Penegasan (konfirmasi) dengan biopsi, disusul dengan
pengobatan.
D.
Prosedur
a. Persiapan preparat apus
Bahan yang
diambil untuk preparat apus yang dipakai adalah cairan pleura oleh karena
cairan ini encer serta mengandung sedikit sel maka dilakukan centrifuge
(pemusingan) dalam waktu tertentu sehingga tampak endapan dengan cairan yang
jernih. Kemudian cairan ini secara hati-hati dibuang. Endapannya dipisahkan ke
objek glass dengan pipet atau alat yang serupa kemudian dilakukan apusan dengan
menggunakan salah satu sisi objek glass yang lain. Setiap sediaan, baik yang
berasal dari sediaan langsung maupun hasil pemusingan haruslah mempunyai hasil
yang baik untuk dapat dilihat dibawah mikroskop.
b. Fiksasi untuk bahan pemeriksaan sitologi
Untuk
memeriksa struktur sel dengan jelas dan dengan perubahan yang minimal perlu
suatu proses yang disebut sebagai fiksasi. Bahan fiksasi ini akan mengeraskan
sel sehingga tahan terhadap berbagai reagen yang akan diberikan dan merubah
susunan protein degenerasi yang disebabkan oleh aktivitas bakteri..
Metode yang
ditemukan oleh Papaniculaou untuk keperluan sitologi eksfoliatif sangat mudah.
Metode ini efektif oleh karena penetrasi yang cepat dari sel oleh fiksasi yaitu
larutan eter dan etil alkohol 95% dalam volume yang sama. Jika bahan yang segar
difiksasi dengan segera perubahan sel akan minimal. Selanjutnya komposisi bahan
fiksasi ini digunakan untuk pengecatan Papaniculaou.
Segera
setelah bahan siap, celupkan bahan tersebut tanpa dikeringkan kedalam larutan
eter alkohol sampai akan dilakukan pengecatan. Sebelum difiksasi sediaan tidak
boleh kering oleh karena dapat menyebabkan kerusakan sel dan hilangnya afinitas
untuk pewarnaan.
c.
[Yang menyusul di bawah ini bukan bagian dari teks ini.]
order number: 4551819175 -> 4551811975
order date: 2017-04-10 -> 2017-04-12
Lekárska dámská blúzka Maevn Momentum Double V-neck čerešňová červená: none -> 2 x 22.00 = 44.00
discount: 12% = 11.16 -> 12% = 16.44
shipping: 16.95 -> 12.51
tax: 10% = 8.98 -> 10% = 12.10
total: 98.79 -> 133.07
Pengecatan
1. Pindahkan sediaan dari eter alcohol tanpa pengeringan
ke dalam tempat yang berisi alcohol 95%.
2. Masukkan ke dalam larutan 0,5% celloidin dalam eter
alcohol selama 2 menit.
3. Masukkan ke dalam etil alcohol 80%, 10 celupan.
4.
Masukkan ke dalam etil alcohol 70%, 10 celupan.
5.
Masukkan ke dalam etil alcohol 50%, 10 celupan.
6.
Masukkan ke dalam larutan aquadest 10 celupan.
7. Masukkan kedalam larutan Harris hematoxylin yang
diencerkan dengan aquadest dalam volume yang sama selama 6 menit.
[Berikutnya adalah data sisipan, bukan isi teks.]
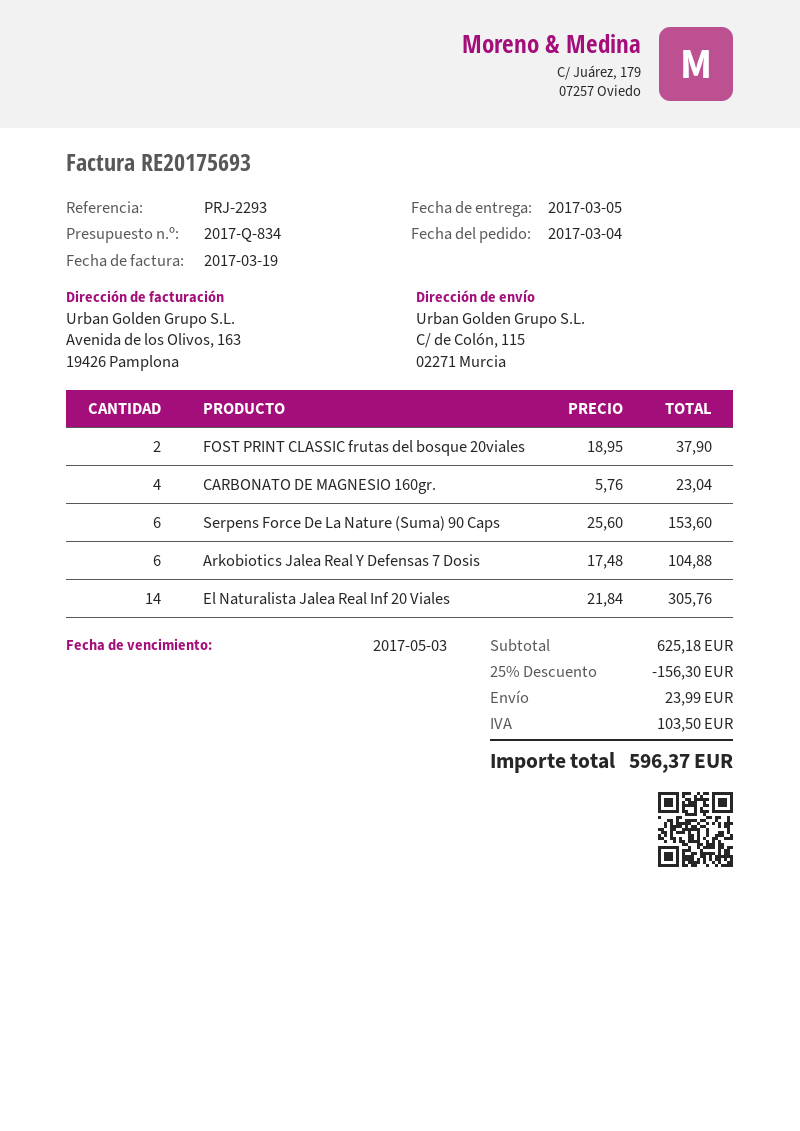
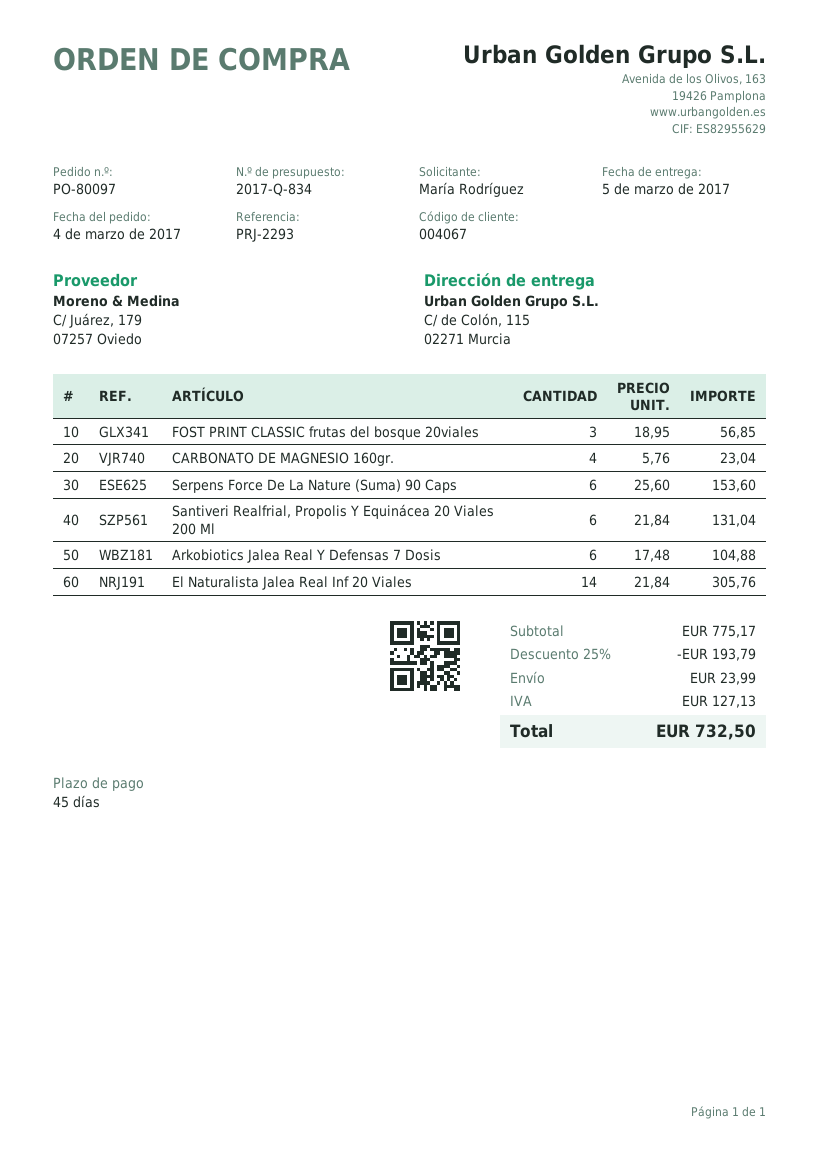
FOST PRINT CLASSIC frutas del bosque 20viales: 2 x 18.95 = 37.90 -> 3 x 18.95 = 56.85
Santiveri Realfrial, Propolis Y Equinácea 20 Viales 200 Ml: none -> 6 x 21.84 = 131.04
subtotal: 625.18 -> 775.17
discount: 25% = 156.30 -> 25% = 193.79
tax: 103.50 -> 127.13
total: 596.37 -> 732.50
8. Masukkan ke dalam aquadest, cuci di 2 tempat untuk
menghilangkan sisa warna smapai bersih di air mengalir.
9.
Masukkan ke dalam larutan HCl 0,25% 6 celupan.
10. Dibilas pada
air kran yang mengalir selama 10 celupan.
11. Masukkan ke
dalam lithium 10 celupan, cuci lagi dengan air 10 celupan.
12. Masukkan
dalam larutan etil alcohol 50% 10 celupan.
13. Masukkan ke
dalam larutan etil alcohol 70% 10 celupan.
14. Masukkan ke
dalam larutan etil alcohol 80% 10 celupan.
15. Masukkan ke
dalam larutan etil alcohol 95% 10 celupan.
16. Masukkan ke
dalam larutan OG-6 selama 3 menit.
17. Masukkan ke
dalam larutan etil alcohol 95%, cuci dalam 2 tempat 10 celupan, akan tetapi
tidak boleh direndam dalam alcohol tersebut.
18. Masukkan
dalam larutan EA-36, (EA-50) atau EA-65 bisa bergantian selama 3 menit.
19. Masukkan ke
dalam larutan etil alcohol 95%, cuci dalam 2 tempat dan dikocok 10 celupan.
20. Masukkan ke
dalam larutan etil alcohol 100%, celupkan atau hapus dengan kertas serap, untuk
menghilangkan alcohol.
21. Masukkan
dalam larutan xylol 3 menit. Tutup objek glass dengan deck glass.